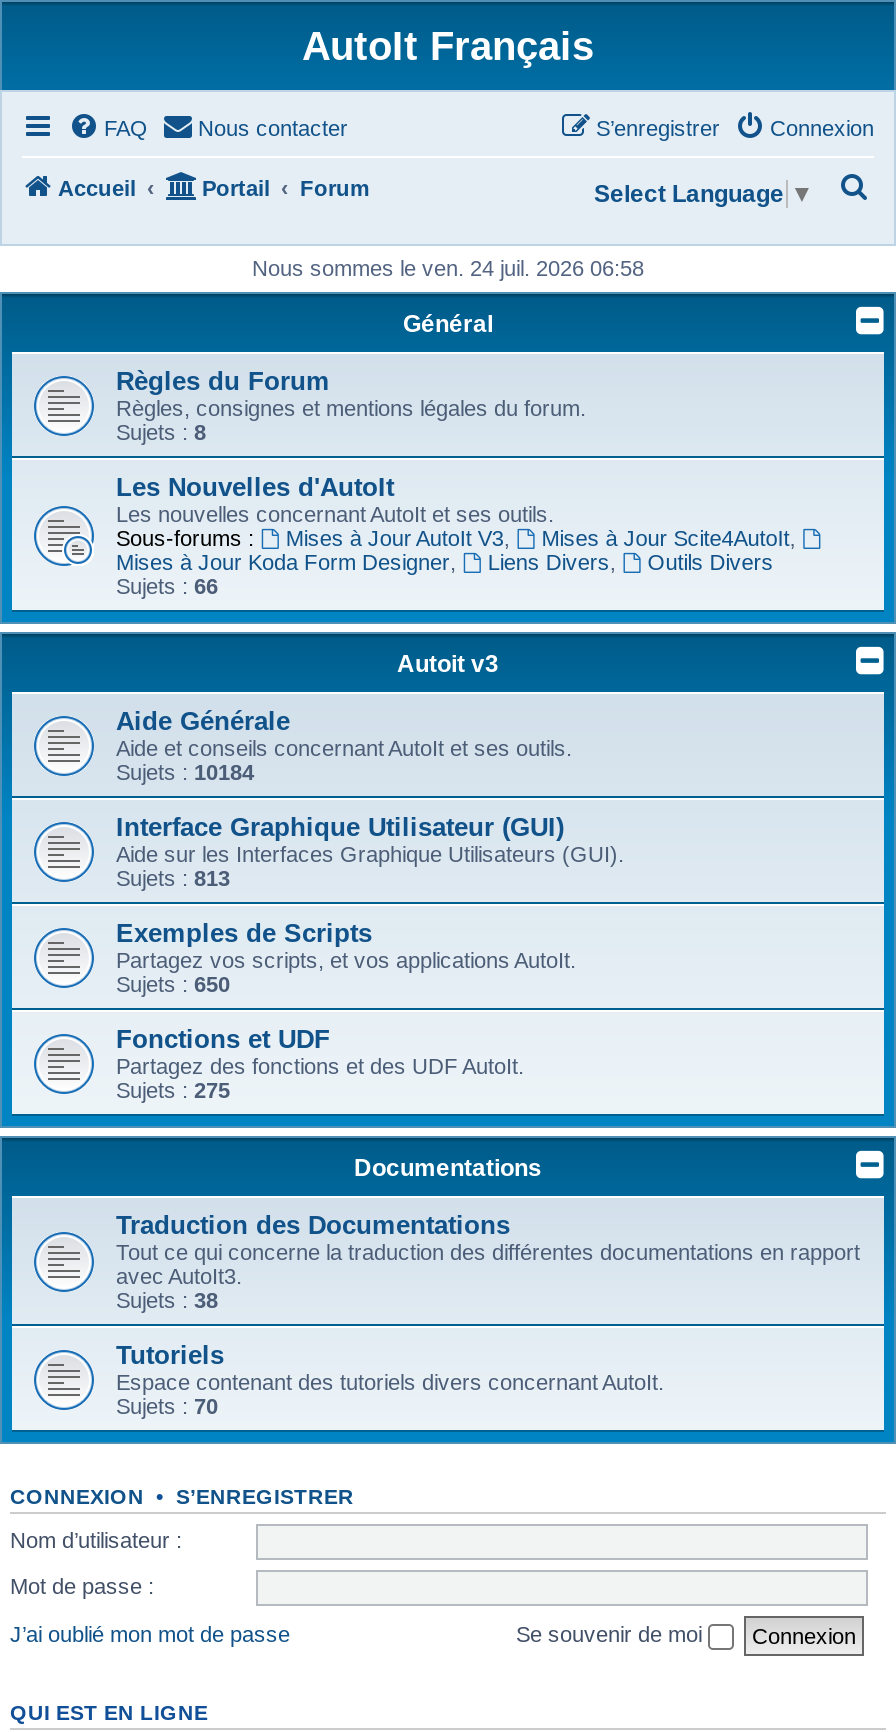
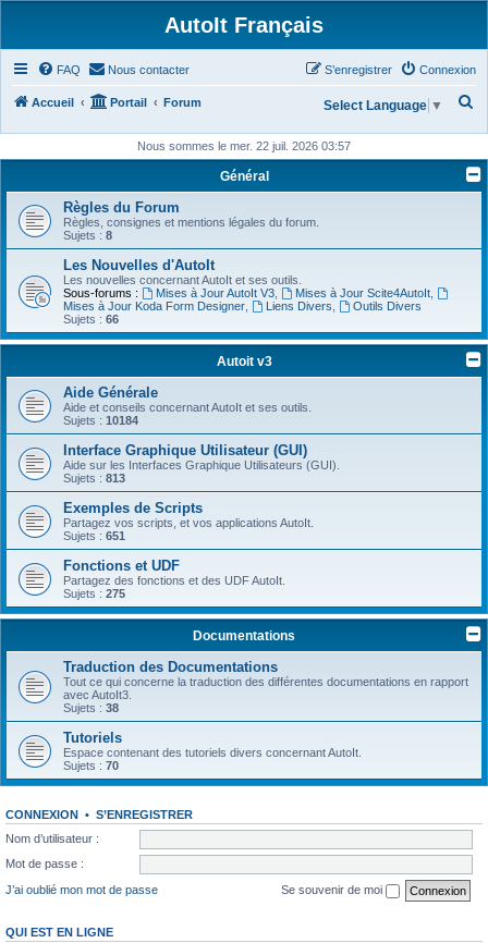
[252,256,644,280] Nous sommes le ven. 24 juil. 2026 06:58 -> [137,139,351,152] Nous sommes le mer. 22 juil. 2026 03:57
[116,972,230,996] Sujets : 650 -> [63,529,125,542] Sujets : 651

--

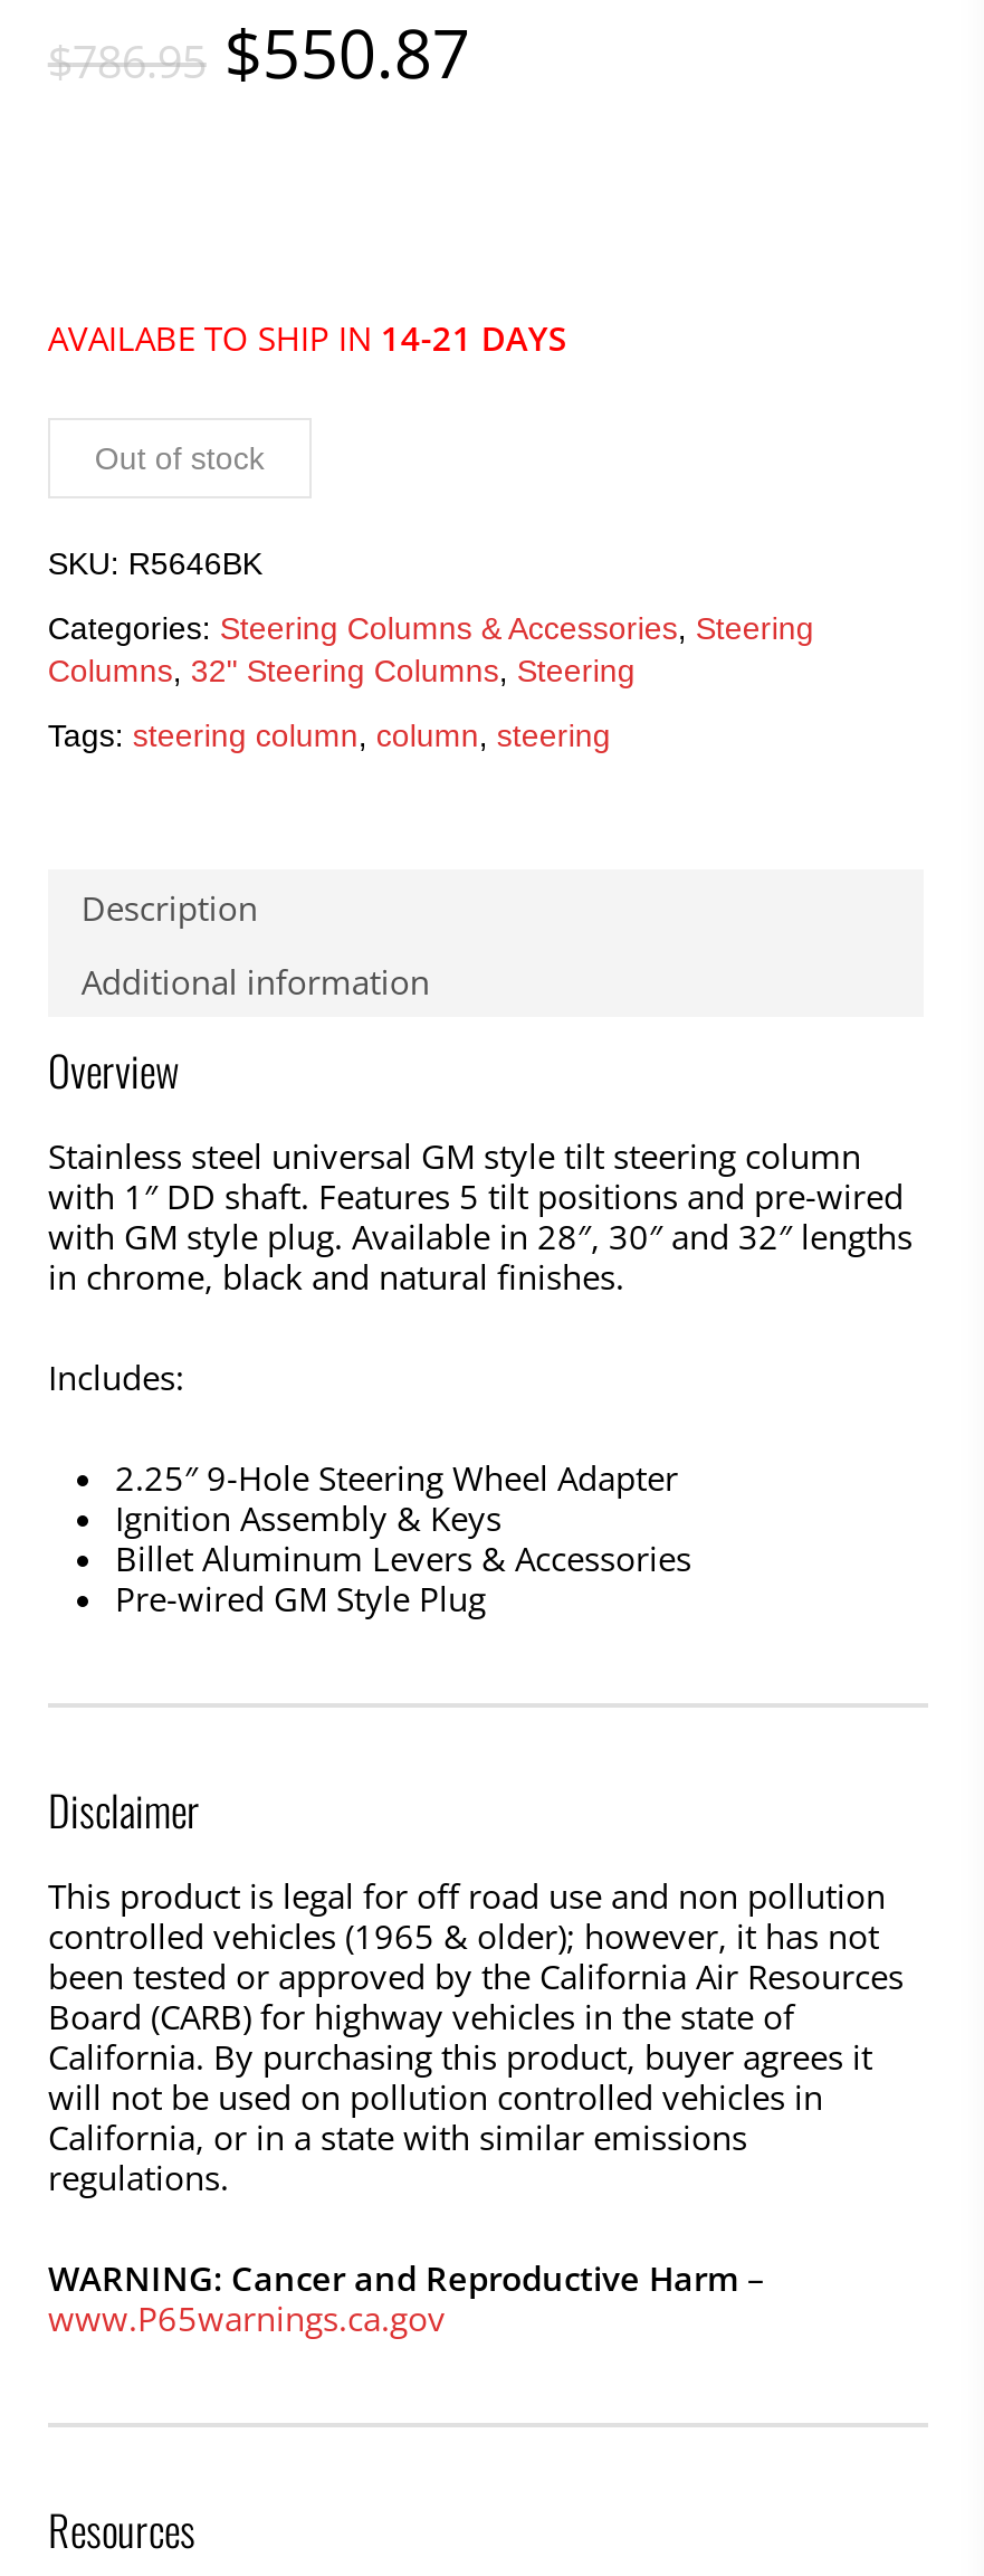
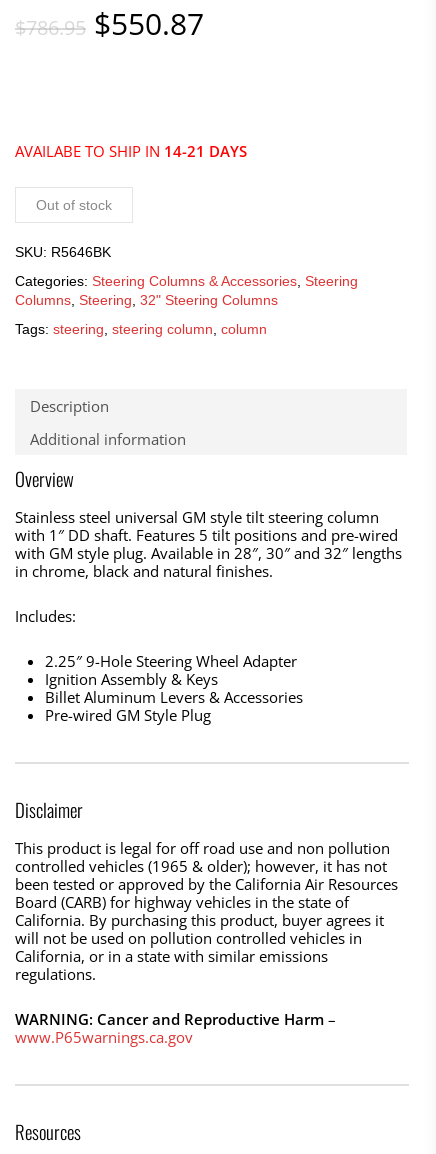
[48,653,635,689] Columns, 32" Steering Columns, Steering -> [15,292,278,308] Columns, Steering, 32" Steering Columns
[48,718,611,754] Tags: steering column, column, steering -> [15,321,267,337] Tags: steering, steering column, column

==

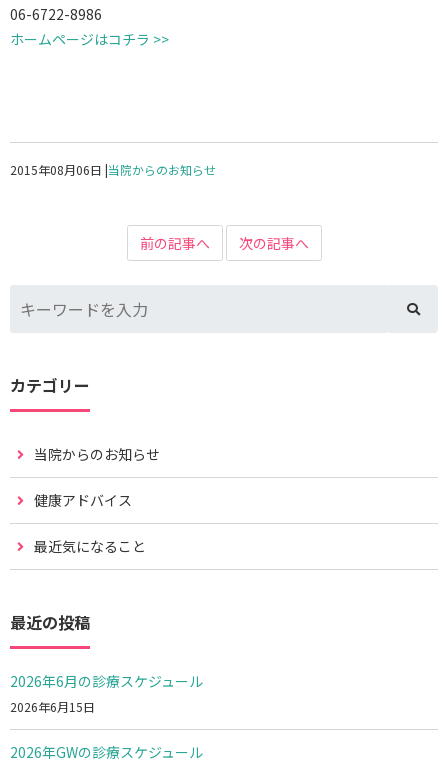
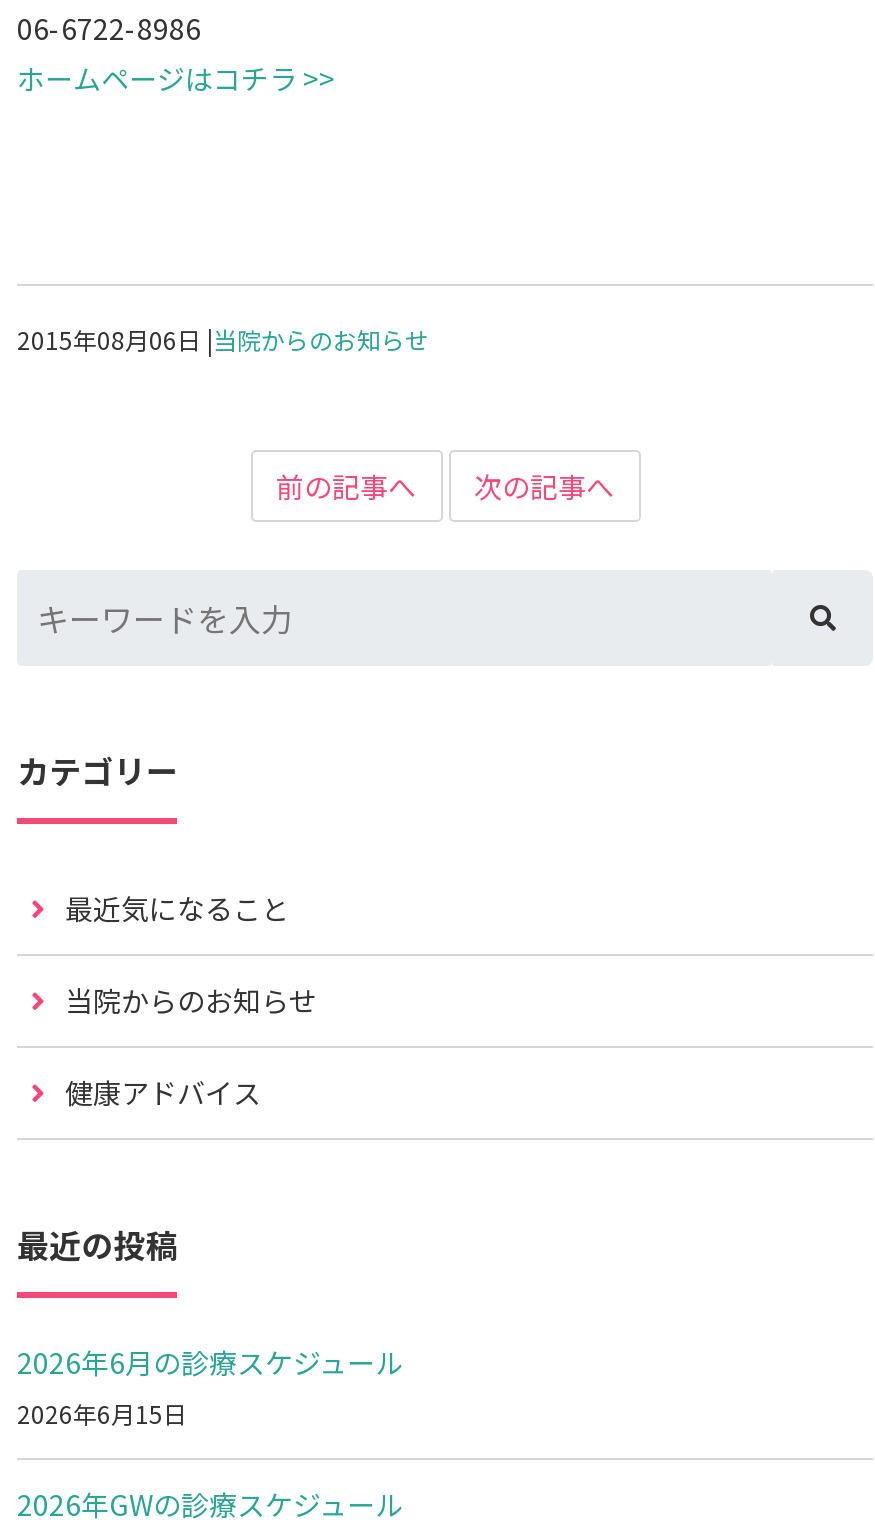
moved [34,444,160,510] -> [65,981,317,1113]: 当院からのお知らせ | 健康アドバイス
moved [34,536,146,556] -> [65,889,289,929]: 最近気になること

Exercise prompt
After locating the line holding "[252,256,644,280] Nous sommes" above, output exactly that line and every line after it through the line holding "[116,972,230,996] Sujets : 650". Include nothing else.

Expected answer
[252,256,644,280] Nous sommes le ven. 24 juil. 2026 06:58 -> [137,139,351,152] Nous sommes le mer. 22 juil. 2026 03:57
[116,972,230,996] Sujets : 650 -> [63,529,125,542] Sujets : 651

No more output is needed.